Problem details:
Print out the full material below, exact in every line, with no images included.

Records supplied:
+++
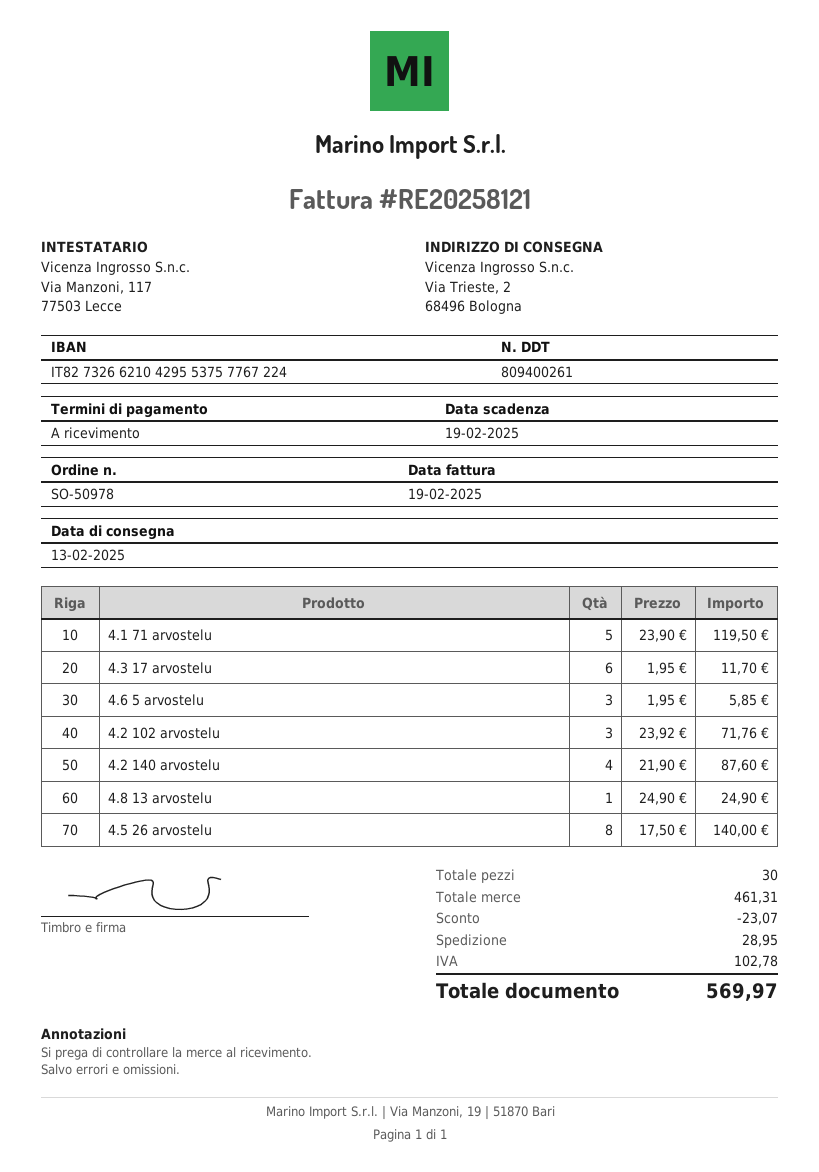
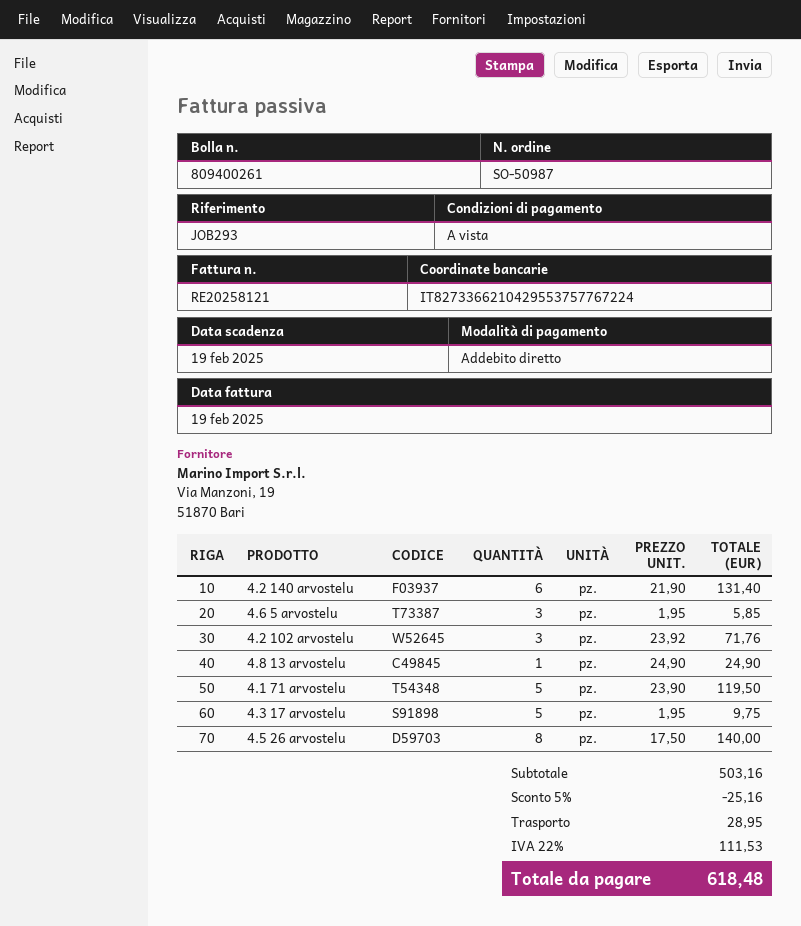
order number: SO-50978 -> SO-50987
bank account: IT8273266210429553757767224 -> IT8273366210429553757767224
4.3 17 arvostelu: 6 x 1.95 = 11.70 -> 5 x 1.95 = 9.75
4.2 140 arvostelu: 4 x 21.90 = 87.60 -> 6 x 21.90 = 131.40
subtotal: 461.31 -> 503.16
discount: 23.07 -> 25.16
tax: 102.78 -> 111.53
total: 569.97 -> 618.48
+++
Response to this exercise:
order number: SO-50978 -> SO-50987
bank account: IT8273266210429553757767224 -> IT8273366210429553757767224
4.3 17 arvostelu: 6 x 1.95 = 11.70 -> 5 x 1.95 = 9.75
4.2 140 arvostelu: 4 x 21.90 = 87.60 -> 6 x 21.90 = 131.40
subtotal: 461.31 -> 503.16
discount: 23.07 -> 25.16
tax: 102.78 -> 111.53
total: 569.97 -> 618.48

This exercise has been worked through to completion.